Why the policy is region-aware

A library and a one-off analysis script don't deserve the same standard, and one global policy can't serve both. So src/sp_validation is strict, with zero ignores, while the peripheral trees (workflow/scripts, papers/*/scripts, the per-paper analysis scripts, scripts/, scratch/, cosmo_inference/) are formatted, autofixed, and have their real bugs fixed, but waive a few rules that would otherwise be pure noise there.

To stay conservative, we ignore these, and only outside the library:

  • E402 (import not at top of file): these scripts manipulate sys.path and set a matplotlib backend before importing, so the imports genuinely can't move up.
  • F403 / F405 (from x import * and the names it supplies): interactive analysis scripts lean on star-imports on purpose; rewriting dozens of throwaway files to explicit imports is churn with no payoff.
  • E501 (line too long), ignored everywhere including the library: the formatter already owns line width, and what's left is unbreakable strings and URLs. This is ruff's own recommendation once you run the formatter.

The genuine bug-classes stay enforced everywhere: undefined names, broken format strings, bare excepts, dead variables. Only the structurally intentional patterns get waved through, and only in code that isn't the library.

What it already caught

Three real bugs, none of them cosmetic:

  • A file that didn't parse. papers/catalog/hist_mag.py carried a syntax error and would have failed on import; it's fixed, and the whole tree now compiles.
  • A latent NameError in the library: plots.py referenced room_ra, a typo for zoom_ra, so any call down that path would have raised. Fixed.
  • Five undefined names ruff can flag but not fix, since they need an author who knows the intent. They're left visible in the advisory check: cov_sim_gaussian, never defined, at validation_cov_cell.py:876 and :881; and index (twice) plus n_contours in the glass-mock sampling notebook.
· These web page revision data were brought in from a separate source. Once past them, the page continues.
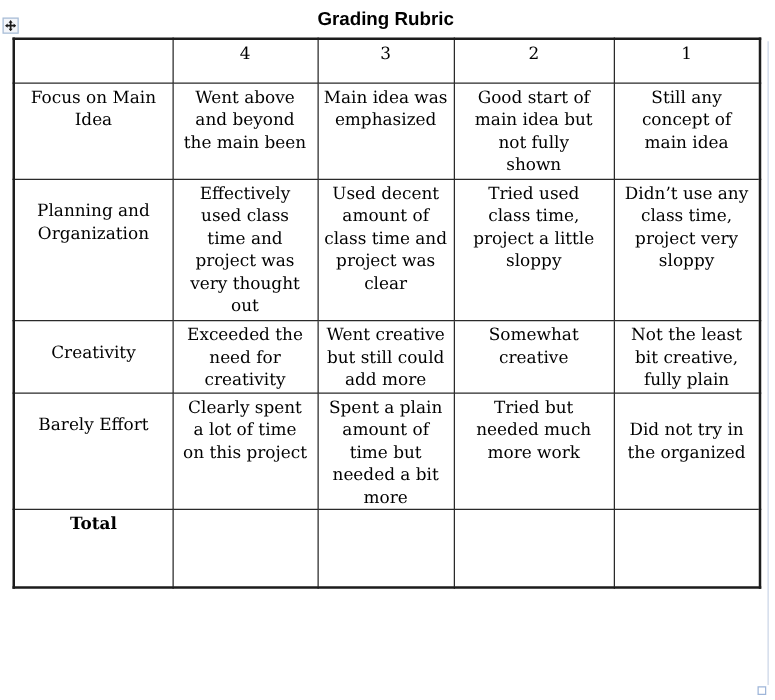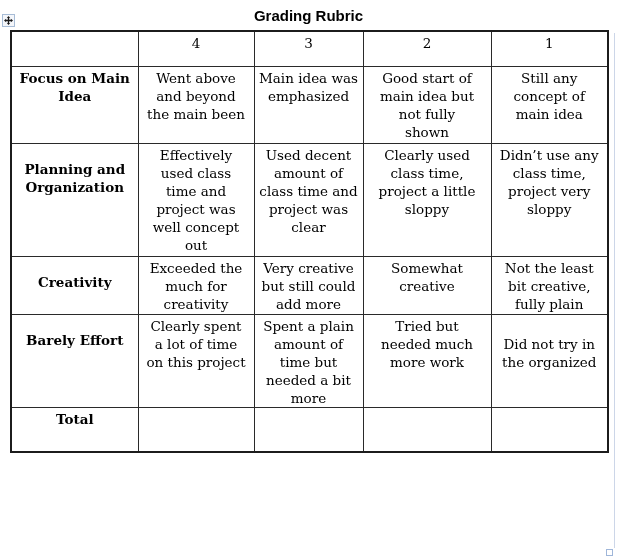--- a/index.html
+++ b/index.html
@@ -59,29 +59,29 @@
     font-size:13.5px;
     line-height:18px;
     white-space:pre-line;
   }
   tr.r-head{height:35px;}
   tr.r-focus{height:77px;}
   tr.r-plan{height:113px;}
   tr.r-creat{height:58px;}
   tr.r-effort{height:93px;}
   tr.r-neat{height:81px;}
-  tr.r-total{height:45px;}
+  tr.r-total{height:63px;}
   th.score{
     font-size:26px;
     font-weight:normal;
     line-height:32px;
     padding-top:0;
   }
   td.lbl{
-    font-weight:bold;
+    font-weight:normal;
     font-size:14.5px;
     margin-left:10px;
   }
   td.lbl.pt{padding-top:16px;}
   td.total-lbl{
     font-weight:bold;
     font-size:21px;
     vertical-align:middle;
     padding-top:0;
   }
@@ -135,43 +135,43 @@
 main idea</td>
       </tr>
 
       <tr class="r-plan">
         <td class="lbl pt">Planning and
 Organization</td>
         <td>Effectively
 used class
 time and
 project was
-well concept
+very thought
 out</td>
         <td>Used decent
 amount of
 class time and
 project was
 clear</td>
-        <td>Clearly used
+        <td>Tried used
 class time,
 project a little
 sloppy</td>
         <td>Didn’t use any
 class time,
 project very
 sloppy</td>
       </tr>
 
       <tr class="r-creat">
         <td class="lbl pt">Creativity</td>
         <td>Exceeded the
-much for
+need for
 creativity</td>
-        <td>Very creative
+        <td>Went creative
 but still could
 add more</td>
         <td>Somewhat
 creative</td>
         <td>Not the least
 bit creative,
 fully plain</td>
       </tr>
 
       <tr class="r-effort">

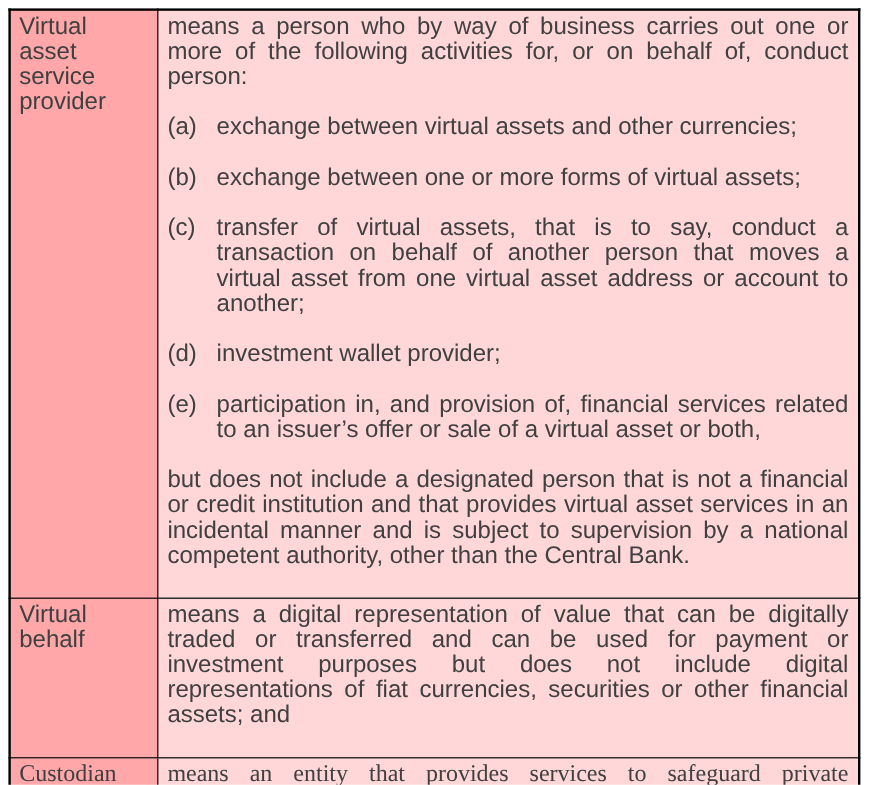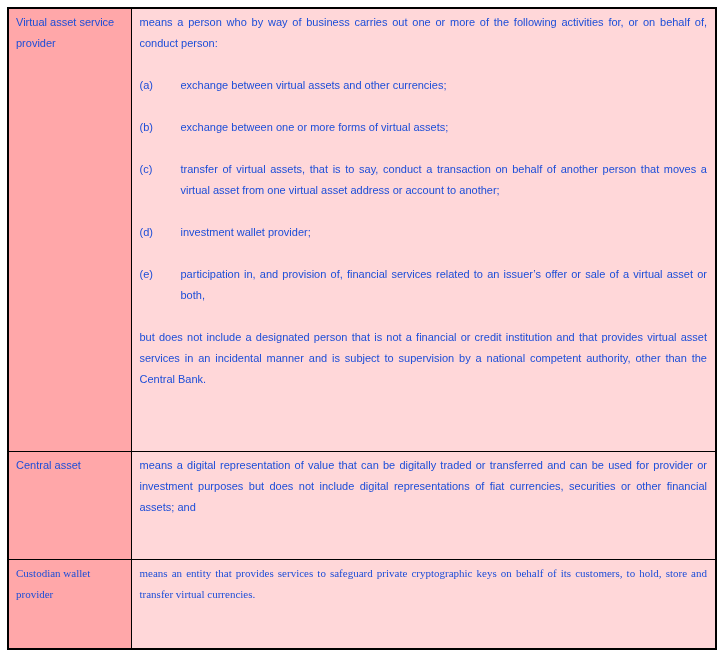--- a/index.html
+++ b/index.html
@@ -17,23 +17,23 @@
     position: absolute;
     left: 7px; top: 7px;
     width: 710px;
     border-collapse: collapse;
     border: 2px solid #000000;
     table-layout: fixed;
   }
   table.doc-table td {
     border: 1.5px solid #000000;
     vertical-align: top;
-    font-size: 11px;
+    font-size: 20px;
     line-height: 21px;
-    color: #1d4ed8;
+    color: #404040;
   }
   td.term-cell {
     width: 123px;
     background: #ffa7a9;
     padding: 3px 14px 3px 7px;
   }
   td.def-cell {
     background: #ffd7d9;
     padding: 3px 8px 3px 8px;
   }
@@ -92,23 +92,23 @@
         <div class="def-item">
           <span class="item-label">(e)</span>
           <span class="item-text">participation in, and provision of, financial services related to an issuer’s offer or sale of a virtual asset or both,</span>
         </div>
 
         <p class="para">but does not include a designated person that is not a financial or credit institution and that provides virtual asset services in an incidental manner and is subject to supervision by a national competent authority, other than the Central Bank.</p>
       </td>
     </tr>
 
     <tr class="row-2">
-      <td class="term-cell">Central asset</td>
+      <td class="term-cell">Virtual behalf</td>
       <td class="def-cell">
-        <p class="para">means a digital representation of value that can be digitally traded or transferred and can be used for provider or investment purposes but does not include digital representations of fiat currencies, securities or other financial assets; and</p>
+        <p class="para">means a digital representation of value that can be digitally traded or transferred and can be used for payment or investment purposes but does not include digital representations of fiat currencies, securities or other financial assets; and</p>
       </td>
     </tr>
 
     <tr class="row-3">
       <td class="term-cell">Custodian wallet provider</td>
       <td class="def-cell">
         <p class="para">means an entity that provides services to safeguard private cryptographic keys on behalf of its customers, to hold, store and transfer virtual currencies.</p>
       </td>
     </tr>
 

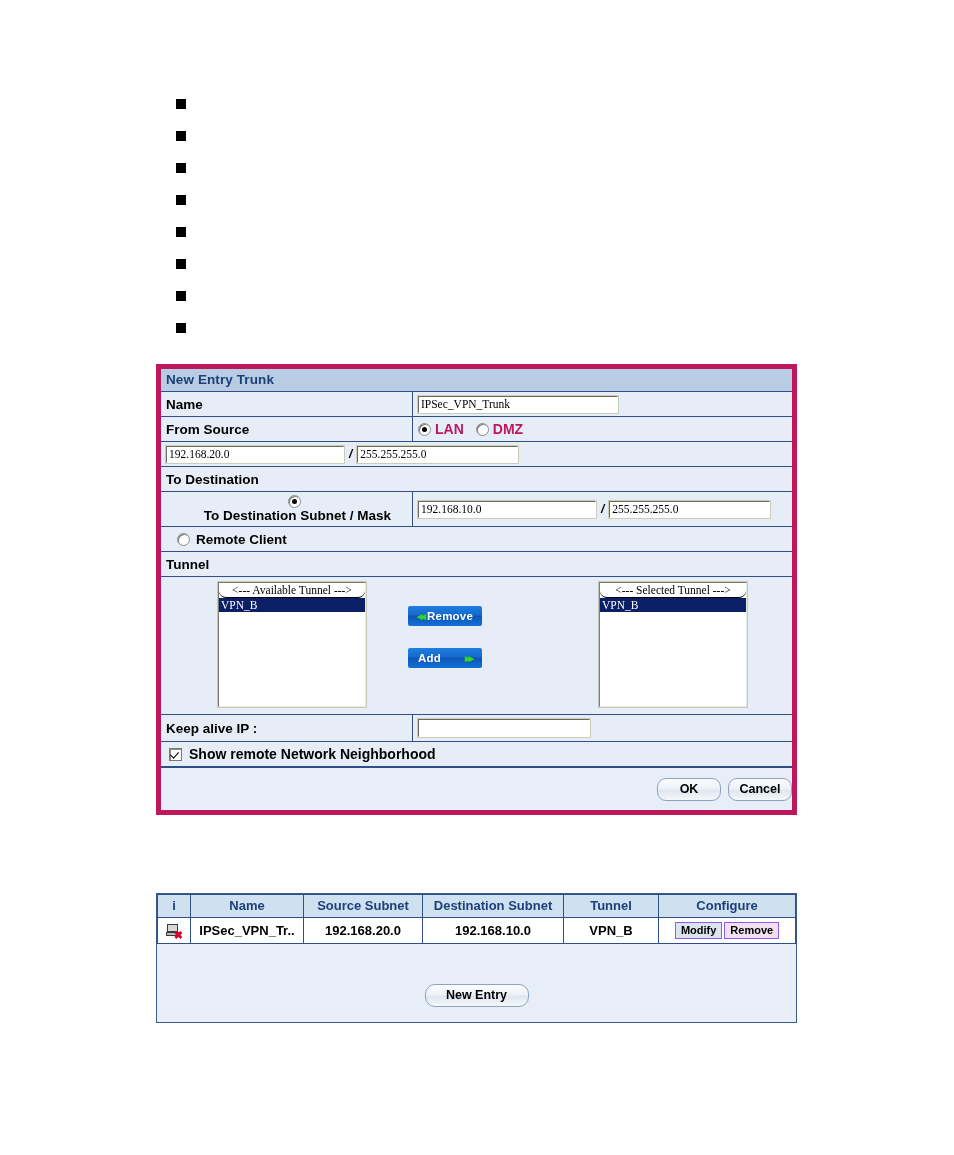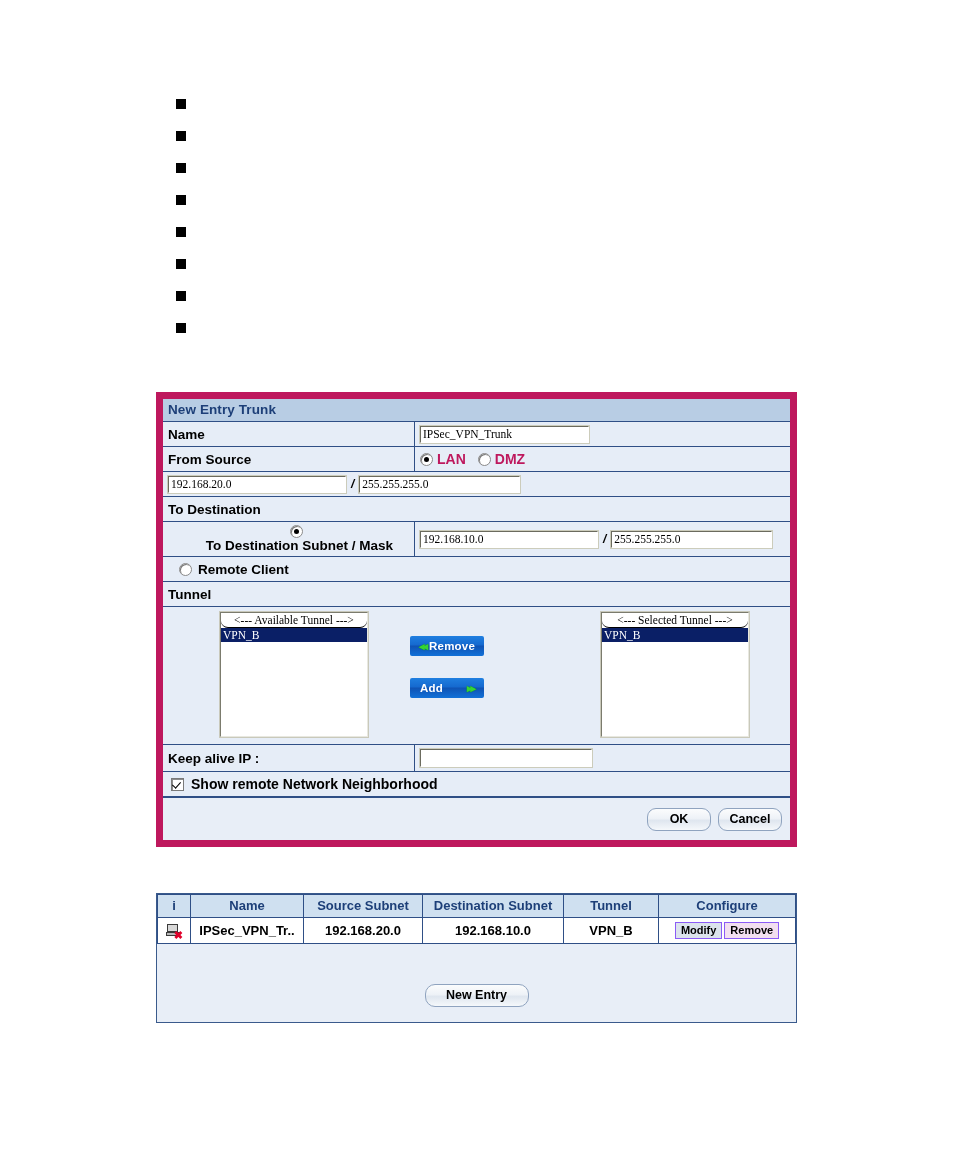--- a/index.html
+++ b/index.html
@@ -36,23 +36,23 @@
   .bullet-text {
     margin-left: 10px;
     font-size: 12px;
     color: #000;
   }
 
   
   #form-panel {
     position: absolute;
     left: 156px;
-    top: 392px;
+    top: 364px;
     width: 641px;
-    border: 7px solid #be185d;
+    border: 5px solid #be185d;
     box-sizing: border-box;
     background: #e8eef7;
   }
   .panel-title {
     background: #b8cde4;
     color: #1d3f78;
     font-size: 13.5px;
     font-weight: bold;
     padding: 3px 0 4px 5px;
     border-bottom: 1px solid #2f4f86;
@@ -105,21 +105,21 @@
     font-family: "Liberation Serif", serif;
     font-size: 11.5px;
     color: #000;
     display: flex;
     align-items: center;
     padding: 0 2px;
     box-sizing: border-box;
     outline: 1px solid #ccccbb;
     outline-offset: 0px;
   }
-  .tinput.name-w { width: 169px; }
+  .tinput.name-w { width: 200px; }
   .tinput.subnet-w { width: 178px; }
   .tinput.mask-w { width: 161px; }
   .tinput.keep-w { width: 172px; height: 18px; }
   .slash {
     font-weight: bold;
     font-size: 12px;
     font-style: italic;
     margin: 0 5px;
     color: #000;
   }
@@ -247,21 +247,21 @@
     text-shadow: 0 0 1px #0a7a0a;
   }
 
   
   #form-footer {
     background: #e8eef7;
     height: 42px;
     display: flex;
     align-items: center;
     justify-content: flex-end;
-    padding-right: 8px;
+    padding-right: 0;
     box-sizing: border-box;
   }
   .pillbtn {
     border: 1px solid #8fa3bf;
     border-radius: 9px;
     background: linear-gradient(to bottom, #fbfcfd 0%, #eef2f7 45%, #dfe6ef 55%, #f5f8fb 100%);
     color: #000;
     font-size: 12.5px;
     font-weight: bold;
     font-family: "Liberation Sans", sans-serif;

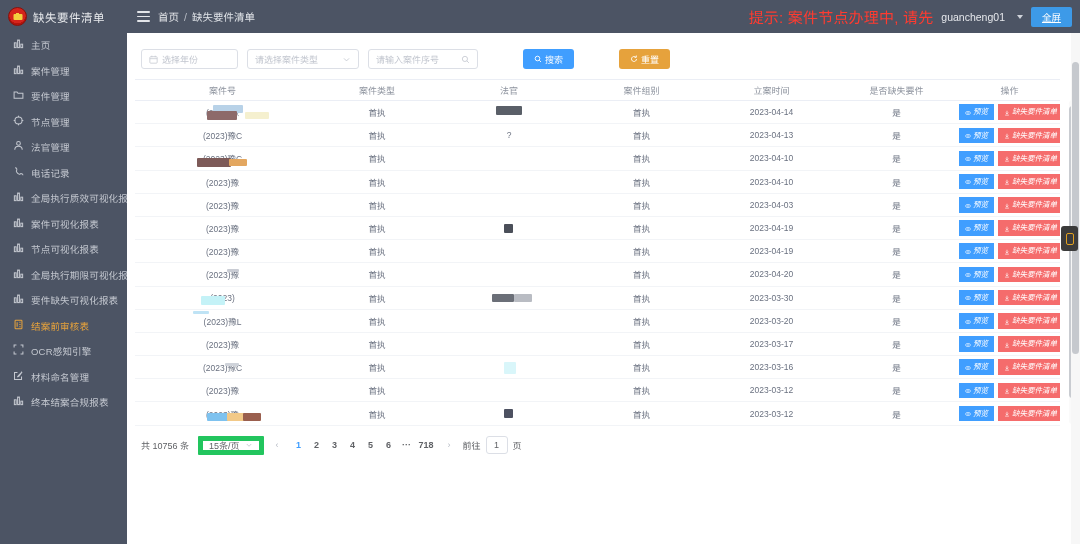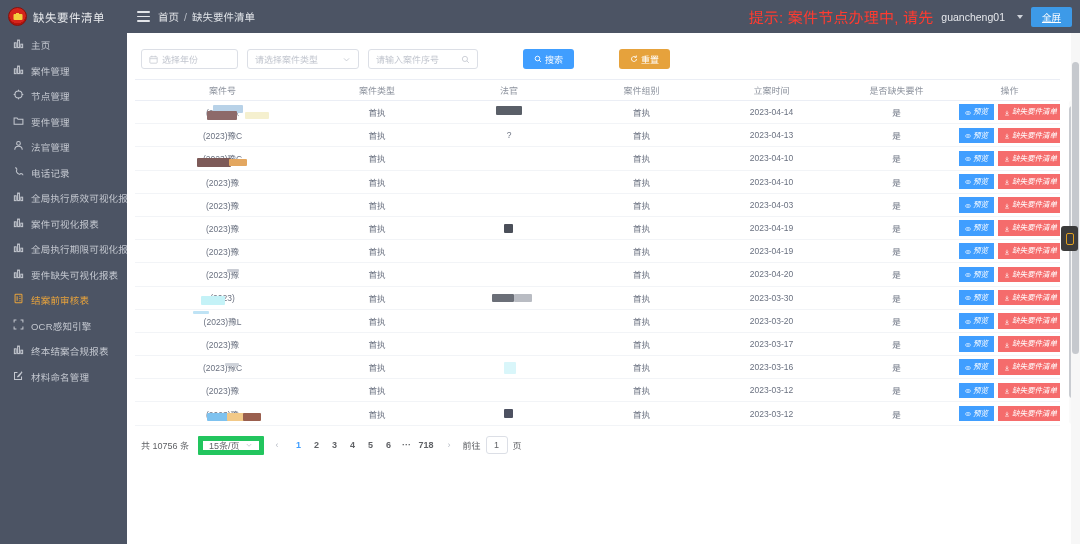--- a/index.html
+++ b/index.html
@@ -194,40 +194,40 @@
               <rect x="2" y="7" width="2.6" height="7" stroke="currentColor" fill="none" stroke-width="1.5"></rect>
               <rect x="6.7" y="3" width="2.6" height="11" stroke="currentColor" fill="none" stroke-width="1.5"></rect>
               <rect x="11.4" y="9" width="2.6" height="5" stroke="currentColor" fill="none" stroke-width="1.5"></rect>
             </svg>
           </span>
           <span class="mi-label">案件管理</span>
         </div>
         <div class="menu-item">
           <span class="mi-icon">
             <svg viewBox="0 0 16 16">
+              <path d="M1.6 4.4h4.3l1.3 1.7h7.2v7.5H1.6z" stroke="currentColor" fill="none" stroke-width="1.5"></path>
+            </svg>
+          </span>
+          <span class="mi-label">要件管理</span>
+        </div>
+        <div class="menu-item">
+          <span class="mi-icon">
+            <svg viewBox="0 0 16 16">
               <circle cx="8" cy="8" r="5.2" stroke="currentColor" fill="none" stroke-width="1.5"></circle>
               <line x1="8" y1="1" x2="8" y2="3.2" stroke="currentColor" fill="none" stroke-width="1.5"></line>
               <line x1="8" y1="12.8" x2="8" y2="15" stroke="currentColor" fill="none" stroke-width="1.5"></line>
               <line x1="1" y1="8" x2="3.2" y2="8" stroke="currentColor" fill="none" stroke-width="1.5"></line>
               <line x1="12.8" y1="8" x2="15" y2="8" stroke="currentColor" fill="none" stroke-width="1.5"></line>
             </svg>
           </span>
           <span class="mi-label">节点管理</span>
         </div>
         <div class="menu-item">
           <span class="mi-icon">
             <svg viewBox="0 0 16 16">
-              <path d="M1.6 4.4h4.3l1.3 1.7h7.2v7.5H1.6z" stroke="currentColor" fill="none" stroke-width="1.5"></path>
-            </svg>
-          </span>
-          <span class="mi-label">要件管理</span>
-        </div>
-        <div class="menu-item">
-          <span class="mi-icon">
-            <svg viewBox="0 0 16 16">
               <circle cx="8" cy="5" r="2.7" stroke="currentColor" fill="none" stroke-width="1.5"></circle>
               <path d="M2.6 14c0-3 2.4-5 5.4-5s5.4 2 5.4 5" stroke="currentColor" fill="none" stroke-width="1.5"></path>
             </svg>
           </span>
           <span class="mi-label">法官管理</span>
         </div>
         <div class="menu-item">
           <span class="mi-icon">
             <svg viewBox="0 0 16 16">
               <path d="M3 2.4c1.3 0 2 .3 2.3 1.5.3 1.2.6 1.8 0 2.4-.6.6-.9.9 0 2.3.9 1.4 2 2.5 3.4 3.2 1 .5 1.3.2 1.9-.4.6-.6 1.2-.3 2.3 0 1.2.4 1.5 1 1.5 2.2" stroke="currentColor" fill="none" stroke-width="1.5"></path>
@@ -247,20 +247,30 @@
         </div>
         <div class="menu-item">
           <span class="mi-icon">
             <svg viewBox="0 0 16 16">
               <rect x="2" y="7" width="2.6" height="7" stroke="currentColor" fill="none" stroke-width="1.5"></rect>
               <rect x="6.7" y="3" width="2.6" height="11" stroke="currentColor" fill="none" stroke-width="1.5"></rect>
               <rect x="11.4" y="9" width="2.6" height="5" stroke="currentColor" fill="none" stroke-width="1.5"></rect>
             </svg>
           </span>
           <span class="mi-label">案件可视化报表</span>
+        </div>
+        <div class="menu-item">
+          <span class="mi-icon">
+            <svg viewBox="0 0 16 16">
+              <rect x="2" y="7" width="2.6" height="7" stroke="currentColor" fill="none" stroke-width="1.5"></rect>
+              <rect x="6.7" y="3" width="2.6" height="11" stroke="currentColor" fill="none" stroke-width="1.5"></rect>
+              <rect x="11.4" y="9" width="2.6" height="5" stroke="currentColor" fill="none" stroke-width="1.5"></rect>
+            </svg>
+          </span>
+          <span class="mi-label">节点可视化报表</span>
         </div>
         <div class="menu-item">
           <span class="mi-icon">
             <svg viewBox="0 0 16 16">
               <rect x="2" y="7" width="2.6" height="7" stroke="currentColor" fill="none" stroke-width="1.5"></rect>
               <rect x="6.7" y="3" width="2.6" height="11" stroke="currentColor" fill="none" stroke-width="1.5"></rect>
               <rect x="11.4" y="9" width="2.6" height="5" stroke="currentColor" fill="none" stroke-width="1.5"></rect>
             </svg>
           </span>
           <span class="mi-label">全局执行期限可视化报表</span>
@@ -294,35 +304,35 @@
               <polyline points="11,1.6 14.4,1.6 14.4,5" stroke="currentColor" fill="none" stroke-width="1.5"></polyline>
               <polyline points="5,14.4 1.6,14.4 1.6,11" stroke="currentColor" fill="none" stroke-width="1.5"></polyline>
               <polyline points="11,14.4 14.4,14.4 14.4,11" stroke="currentColor" fill="none" stroke-width="1.5"></polyline>
             </svg>
           </span>
           <span class="mi-label">OCR感知引擎</span>
         </div>
         <div class="menu-item">
           <span class="mi-icon">
             <svg viewBox="0 0 16 16">
+              <path d="M13.2 2.8 8 8l-1.6 2.4L8.8 8.8z" stroke="currentColor" fill="none" stroke-width="1.5"></path>
+              <path d="M12.4 9.6v4.2H2.2V3.6h4.3" stroke="currentColor" fill="none" stroke-width="1.5"></path>
+            </svg>
+          </span>
+          <span class="mi-label">材料命名管理</span>
+        </div>
+        <div class="menu-item">
+          <span class="mi-icon">
+            <svg viewBox="0 0 16 16">
               <rect x="2" y="7" width="2.6" height="7" stroke="currentColor" fill="none" stroke-width="1.5"></rect>
               <rect x="6.7" y="3" width="2.6" height="11" stroke="currentColor" fill="none" stroke-width="1.5"></rect>
               <rect x="11.4" y="9" width="2.6" height="5" stroke="currentColor" fill="none" stroke-width="1.5"></rect>
             </svg>
           </span>
           <span class="mi-label">终本结案合规报表</span>
-        </div>
-        <div class="menu-item">
-          <span class="mi-icon">
-            <svg viewBox="0 0 16 16">
-              <path d="M13.2 2.8 8 8l-1.6 2.4L8.8 8.8z" stroke="currentColor" fill="none" stroke-width="1.5"></path>
-              <path d="M12.4 9.6v4.2H2.2V3.6h4.3" stroke="currentColor" fill="none" stroke-width="1.5"></path>
-            </svg>
-          </span>
-          <span class="mi-label">材料命名管理</span>
         </div>
       </nav>
   </aside>
 
   <div class="main">
 
     <header class="topbar">
       <span class="hamburger">
           <i></i>
           <i></i>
That ruff check src/sp_validation is now fully clean is itself the proof that the star-import resolution was complete. Any name the star-import had been quietly supplying would now surface as an undefined-name error, and none do.

Open questions

How far to push region-aware. The current line is "library strict, everything else format-plus-real-bugs only." We could tighten it (lint-enforce the workflow/ rules, or the per-paper scripts) or relax it further. This is a starting point, not a conviction; the right balance depends on how the repo is actually worked.

Verification

ruff check src/sp_validation clean; ruff format --check . clean across 220 files; all 190 tracked .py compile; the test suite passes. CI on push is the authoritative gate.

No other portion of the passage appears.